Although the direct activities of the Group are judged to have a low environmental impact, we understand that unless urgent action is taken to limit global temperatures to 2C (35.6F) above pre-industrial levels, climate change presents significant and systemic risks.
We are therefore working towards setting an emissions reduction target in line with global commitments to avoid catastrophic climate change.
We set an interim target in 2017 to reduce absolute Scope 1 and 2 emissions by 10% compared to 2016. We over-achieved this target with our absolute Scope 1 and 2 emissions having decreased by 17% since 2016, and 35% since 2015 (using the market-based Scope 2 accountancy method).
In 2017 Inmarsat achieved a CDP (formerly known as the Carbon Disclosure Project) score of B, maintaining our performance from 2016 and demonstrating that we are managing our environmental impact, as well as climate change-related business risks and opportunities.
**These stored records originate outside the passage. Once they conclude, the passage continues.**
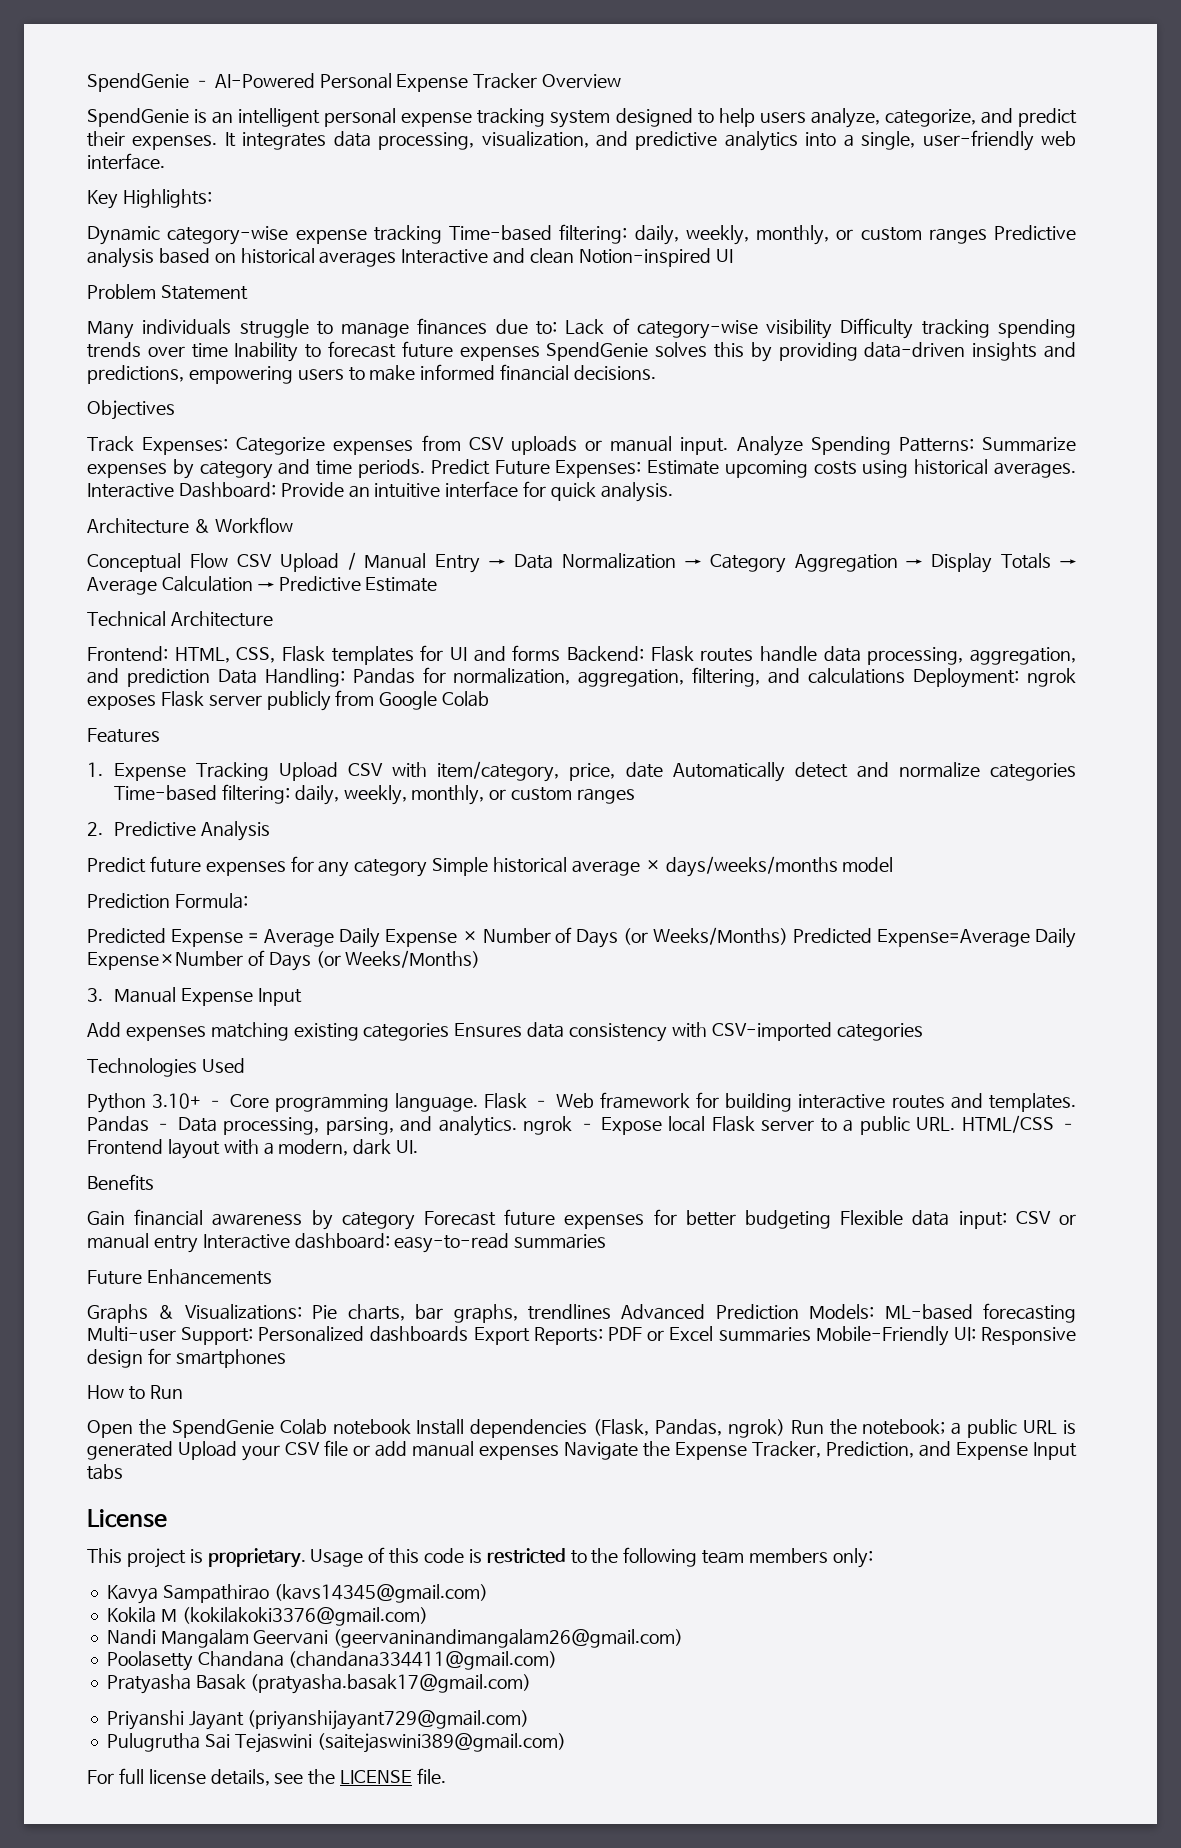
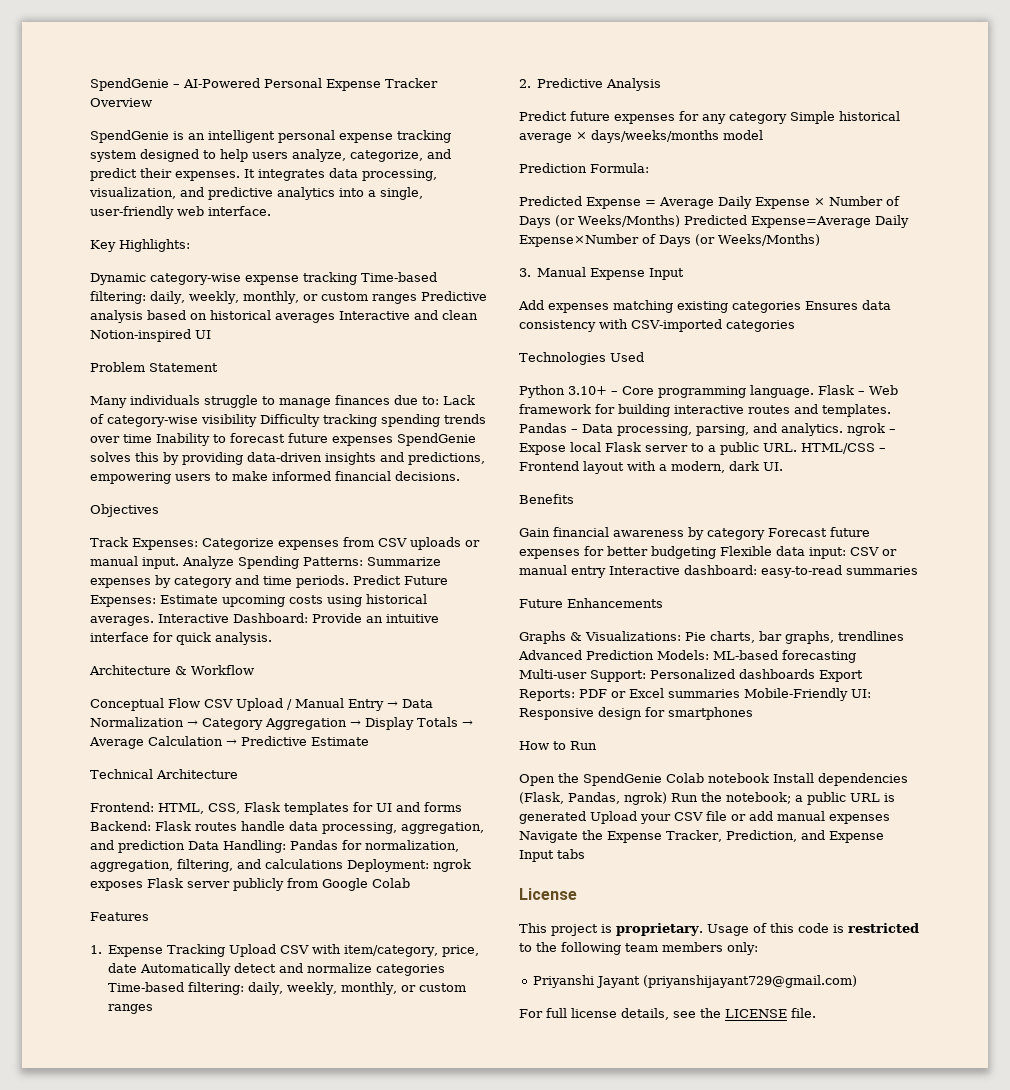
- Kavya Sampathirao (kavs14345@gmail.com)
- Kokila M (kokilakoki3376@gmail.com)
- Nandi Mangalam Geervani (geervaninandimangalam26@gmail.com)
- Poolasetty Chandana (chandana334411@gmail.com)
- Pratyasha Basak (pratyasha.basak17@gmail.com)
- Pulugrutha Sai Tejaswini (saitejaswini389@gmail.com)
Our mission is to adopt and support the following principles:
As a satellite operator, Inmarsat has adopted the highest industry standards for mitigating space debris, including end-of-life graveyard manoeuvre plans for the disposal of satellites when they reach the end of their commercial life.
Our final Inmarsat-2 satellite was deorbited in 2014, in full compliance with the relevant International Telecommunication Union (ITU) standards. We deorbited a satellite we operated for an Asian partner in early 2015.
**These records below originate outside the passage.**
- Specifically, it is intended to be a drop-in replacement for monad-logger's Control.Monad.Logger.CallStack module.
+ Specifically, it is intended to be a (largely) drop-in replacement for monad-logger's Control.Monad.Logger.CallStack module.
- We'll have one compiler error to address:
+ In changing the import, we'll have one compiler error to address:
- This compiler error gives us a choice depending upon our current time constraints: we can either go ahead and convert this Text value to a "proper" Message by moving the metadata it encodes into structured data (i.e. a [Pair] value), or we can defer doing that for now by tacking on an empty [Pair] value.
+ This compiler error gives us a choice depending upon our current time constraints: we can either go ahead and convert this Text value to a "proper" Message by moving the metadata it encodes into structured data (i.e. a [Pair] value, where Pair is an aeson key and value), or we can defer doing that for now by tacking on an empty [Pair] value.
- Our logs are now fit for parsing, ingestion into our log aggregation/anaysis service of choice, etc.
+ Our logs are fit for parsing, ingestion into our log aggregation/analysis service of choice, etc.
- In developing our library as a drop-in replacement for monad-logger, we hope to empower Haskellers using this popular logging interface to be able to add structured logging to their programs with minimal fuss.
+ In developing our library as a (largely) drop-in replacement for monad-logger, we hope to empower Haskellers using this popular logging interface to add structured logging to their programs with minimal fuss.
We operate our satellites in geosynchronous orbit, which is approximately 36,000km above the Earth. This orbit has significantly less debris than a low earth orbit, which is approximately 700km above the earth and where several MSS operators have their satellite constellations.
We are a founding member of the Space Data Association (SDA), along with satellite operators Intelsat, SES and Eutelsat. By sharing data critical to the integrity of the space environment, we aim to make space operations safer and more reliable.